I finally caught The Tiger Makes Out (1967), a dated film that was never that good. I mostly wanted to see it because it's Dustin Hoffman's first big screen performance. His appearance lasts about a minute, but it's cool to see him on the street of New York just before he became, against all odds, a movie star.

But he's not even in the opening credits. This is a Murray Schisgal script, based on his play, starring the original stage duo Eli Wallach and Anne Jackson, directed by Arthur Hiller.

The play was actually The Typists and The Tiger, two one-acts, neither one of which holds up that well. (Same goes for Schisgal's Broadway smash of the 60s, Luv, which is rarely revived. See the disastrous 1967 film version, starring a great cast--Jack Lemmon, Elaine May and Peter Falk--to discover why.)

I wanted to see, if nothing else, how a film was made out of the simple premise of the play. A man kidnaps a woman, brings her to his room, ties her up and plans to have his way with her.
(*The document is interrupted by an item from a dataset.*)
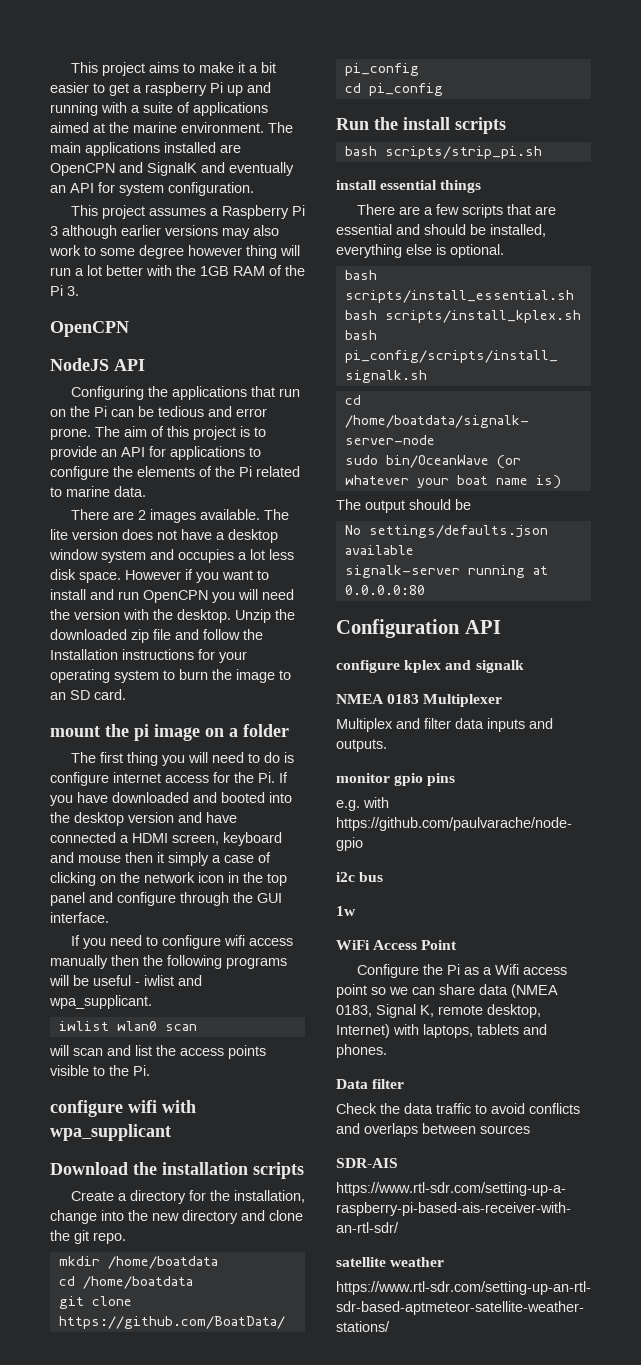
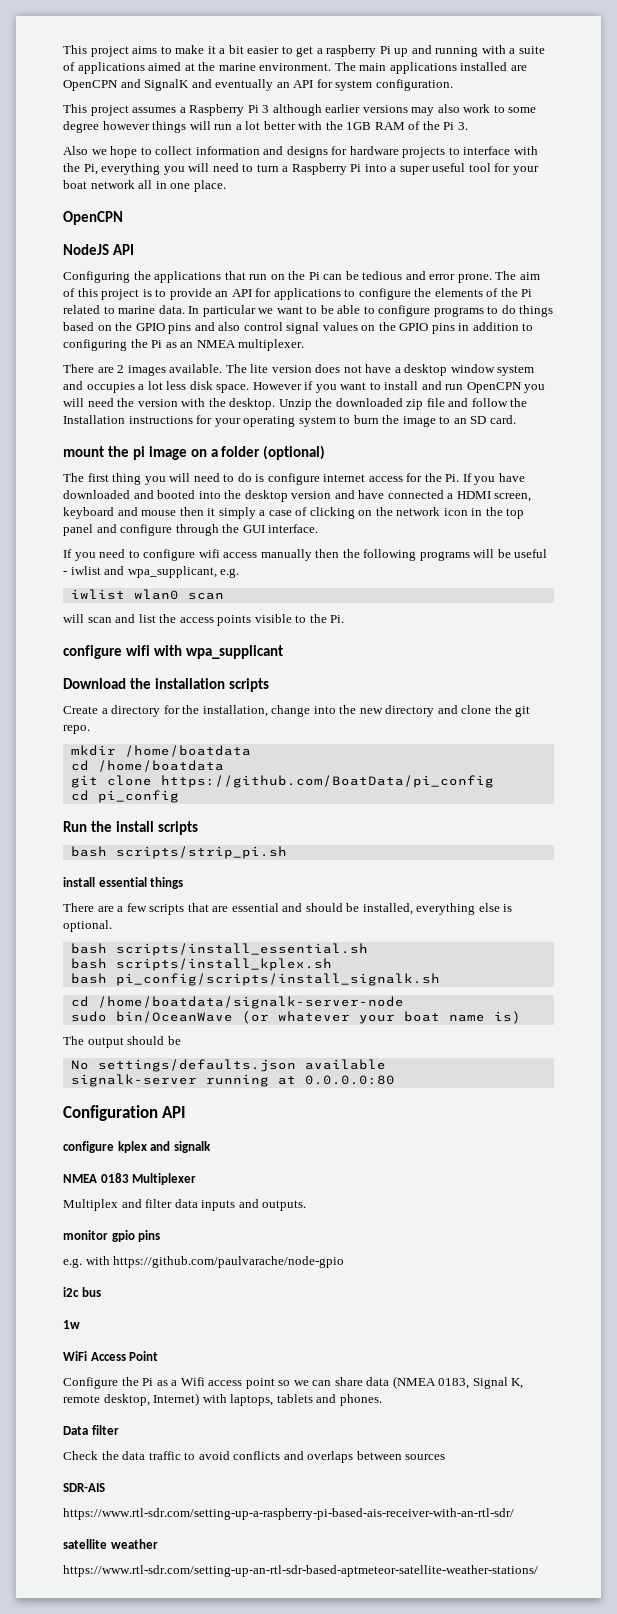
[246,245,277,259] thing -> [152,121,187,133] things
(79, 291) none -> [63,146,538,158] [63,163,539,175] [63,180,226,192] // Also we hope to collect information and designs for hardware projects to interface with the Pi, everything you will need to turn a Raspberry Pi into a super useful tool for your boat network all in one place.
(146, 491) none -> [188,305,554,317] [63,322,534,334] [63,339,305,351] In particular we want to be able to configure programs to do things based on the GPIO pins and also control signal values on the GPIO pins in addition to configuring the Pi as an NMEA multiplexer.
(289, 730) none -> [263,445,326,460] (optional)
[49,995,152,1009] wpa_supplicant. -> [127,566,240,578] wpa_supplicant, e.g.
They have a long conversation and find they have more in common that they expected. The play verges on the absurd (Luv went even further in that direction), and in the abstraction of the stage, the distastefulness of the situation could work in a comic manner. Could it possibly work in the more realistic medium of film?

Well, no.

Whatever life the play had is adapted out of it. After the obligatory 60s rock-inflected song during the credits (actually pretty cool, though not as good as Burt Bacharach's "Promise Her Anything" in Arthur Hiller's 1965 comedy of the same name, starring Warren Beatty), we get to see Eli Wallach (the Tiger) and his miserable life. In fact, we spend a lot of time with this unhappy mailman as he tries to make his way through life in 1960s Manhattan. A self-styled intellectual with a hugh chip on his shoulder, he's so mad at the world that he plots to kidnap a beautiful young woman--any will do--get her to his place and, well, rape her, I guess. This idea is so ugly it's hard to laugh at, even if you can't take Wallach seriously and don't figure the women he's after are in any real danger. Worse, his escapades are shown through a lot of bad slapstick and satire, courtesy of Schisgal and Hiller.

Meanwhile, Anne Jackson is a suburban wife stuck in an unhappy marriage. She wants to better herself through higher education, and so goes into Manhattan to finish the education she gave up when she got married.

Meanwhile, we run into a lot of fine character actors--Bob Dishy, Charles Nelson Reilly, John Harkins, Elizabeth Wilson, David Doyle, Bibi Osterwald, Sudie Bond, Rae Allen, David Burns and others--who do the best they can with weak material.

Eli finally gets Anne to her room about two thirds of the way into the movie, where they do about ten or fifteen minutes of dialogue from the play. It's not bad--the two actors (still married to this day) have a rhythm. But even if it worked better, this chunk of the original play doesn't sit comfortably inside the bigger, wilder film

Then we end the same way we came in, with more wacky comedy that doesn't hold up. Still, I'm glad I saw it. I liked some of the performers and it's a great time capsule of New York.

1 Comments:

Anonymous Anonymous said...

Is the quote on the poster from Harry Knowles?